Compreende-se esse recurso à imunidade celular quando se nota que os doentes têm grande quantidade de anticorpos anti-HIV e apesar disso a infecção neles progride até o eventual desenlace.
Partindo desses fatos, Salk e colaboradores desenvolveram vacina constituída por pequenas doses de antígeno (vírus), as quais devem despertar os mecanismos de imunidade mediada por células.
Baseado na hipótese de Salk e em estudos, inclusive seus, sobre os grupos "privilegiados", Veronesi admite que, dentro de cinco e dez anos, metade da humanidade estará naturalmente imune ao HIV, o que naturalmente significará o autocontrole natural da pandemia.
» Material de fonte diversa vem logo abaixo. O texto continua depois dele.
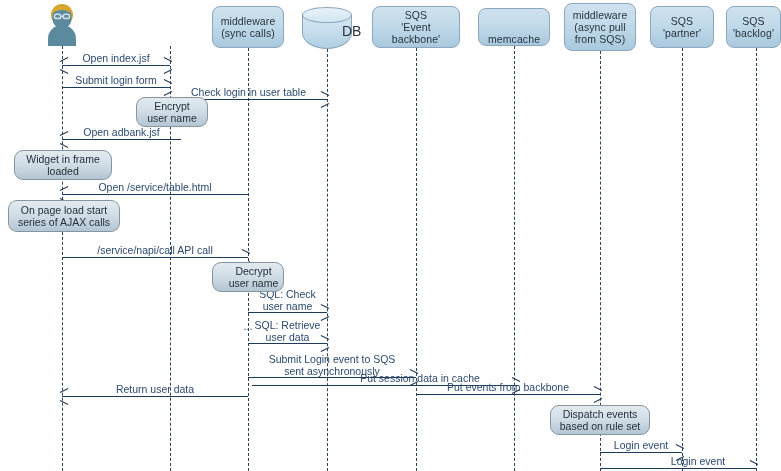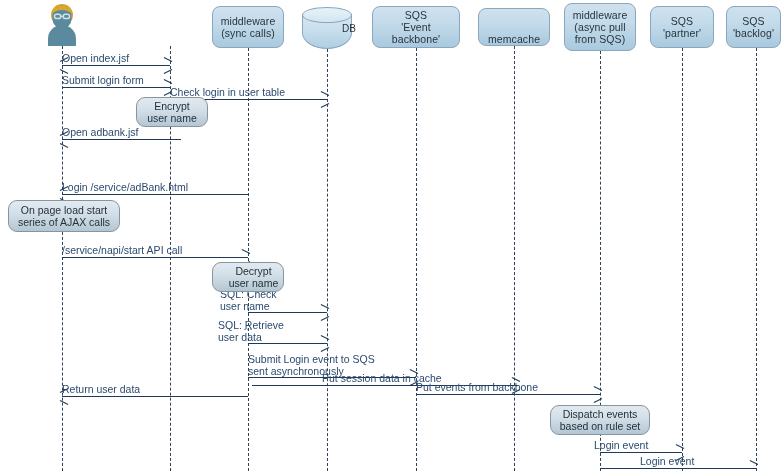--- a/index.html
+++ b/index.html
@@ -61,7 +61,7 @@
     position: absolute;
     left: 0; right: 0; top: 16px;
     text-align: center;
-    font-size: 10px;
+    font-size: 14px;
     color: #27343d;
     margin-left: 40px;
   }

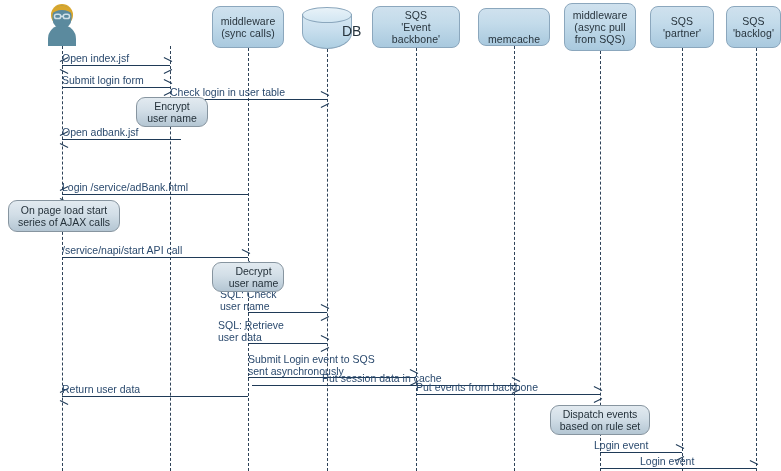--- a/index.html
+++ b/index.html
@@ -135,6 +135,7 @@
   .msg .mlabel {
     position: absolute;
     left: 0; right: 0;
+    text-align: center;
     font-size: 10.5px;
     line-height: 11.5px;
     color: #2b4a6e;

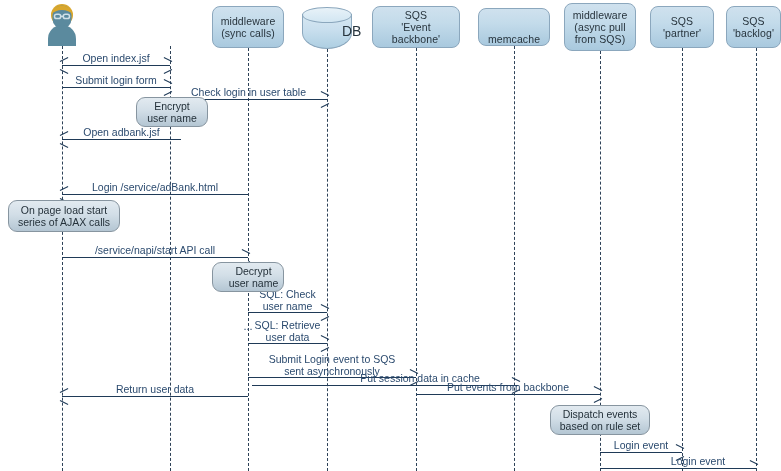--- a/index.html
+++ b/index.html
@@ -315,6 +315,10 @@
 user name</span>
   </div>
 
+  <div class="note" style="left:14px; top:150px; width:98px; height:30px;">
+    <span class="nlabel" style="white-space: pre-line;">Widget in frame
+loaded</span>
+  </div>
 
   <div class="note" style="left:8px; top:200px; width:112px; height:32px;">
     <span class="nlabel" style="white-space: pre-line;">On page load start

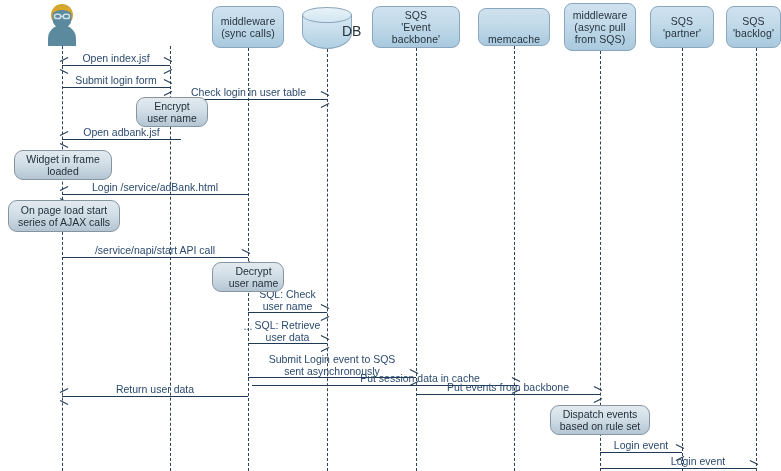--- a/index.html
+++ b/index.html
@@ -248,7 +248,7 @@
   <div class="msg" style="left:62px; width:186px; top:194px;">
     <div class="line"></div>
     <div class="head open-left"></div>
-    <div class="mlabel one">Login /service/adBank.html</div>
+    <div class="mlabel one">Open /service/table.html</div>
   </div>
 
   <div class="msg" style="left:62px; width:186px; top:257px;">

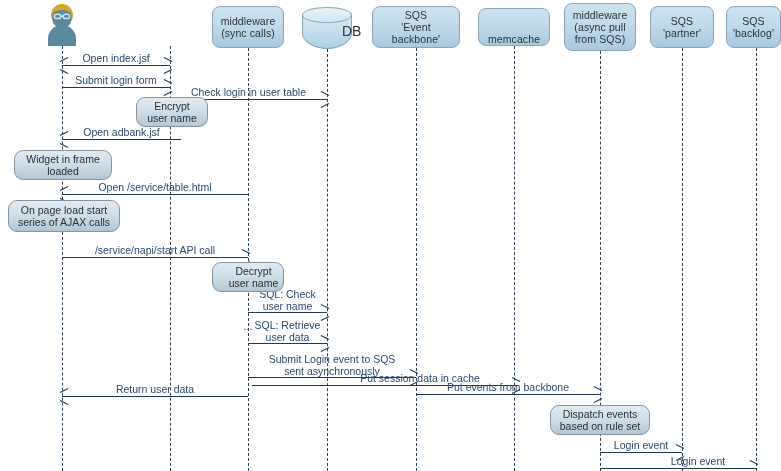--- a/index.html
+++ b/index.html
@@ -254,7 +254,7 @@
   <div class="msg" style="left:62px; width:186px; top:257px;">
     <div class="line"></div>
     <div class="head open-right"></div>
-    <div class="mlabel one">/service/napi/start API call</div>
+    <div class="mlabel one">/service/napi/call API call</div>
   </div>
 
   <div class="msg" style="left:248px; width:79px; top:312px;">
Tem-se referido a existência de fatores desconhecidos do sistema imunológico que proporcionariam alta proteção aos grupos "privilegiados".
O mecanismo imunológico geral que garante proteção a essas pessoas, depende, para Salk, da ação de elementos do ramo do sistema imune mediado por células (o outro é mediado por anticorpos).
Linfócitos de certas espécies seriam sensibilizados por baixas doses do vírus contidas no esperma, na saliva e em outros líquidos orgânicos dos parceiros sexuais das prostitutas e das companheiras dos hemofílicos HIV-positivos.
O pessoal médico-sanitário se contaminaria pelo contato com esses fatores.
Veronesi alinha alguns fatos que, no seu entender, abonam a hipótese de Salk. Em primeiro lugar, cita a aceitação pelo FDA, que é muito rigoroso, de proposta de aplicação da vacina de Salk a 5.000 voluntários.
A seguir, vem a comprovação cada vez mais frequente de pessoas infectadas há 10 e 15 anos sem qualquer manifestação de Aids.
Outra prova é a freada, que se observou nos Estados Unidos e no Brasil, na curva ascensional da doença na ausência de anticorpos.
Várias outras razões compõem a significativa lista organizada por Veronesi, todas demonstrando a ação benéfica de elementos da imunidade mediada por células.
Deve estar ocorrendo, salienta o autor, gigantesca imunização natural em massa contra o HIV, à custa do vírus selvagem, atenuado ou não.
Essa imunização, dentro de cinco ou dez anos, poderá ter atingido metade da humanidade, deixando a Aids sob controle natural, como tem ocorrido em outras doenças epidêmicas ou pandêmicas.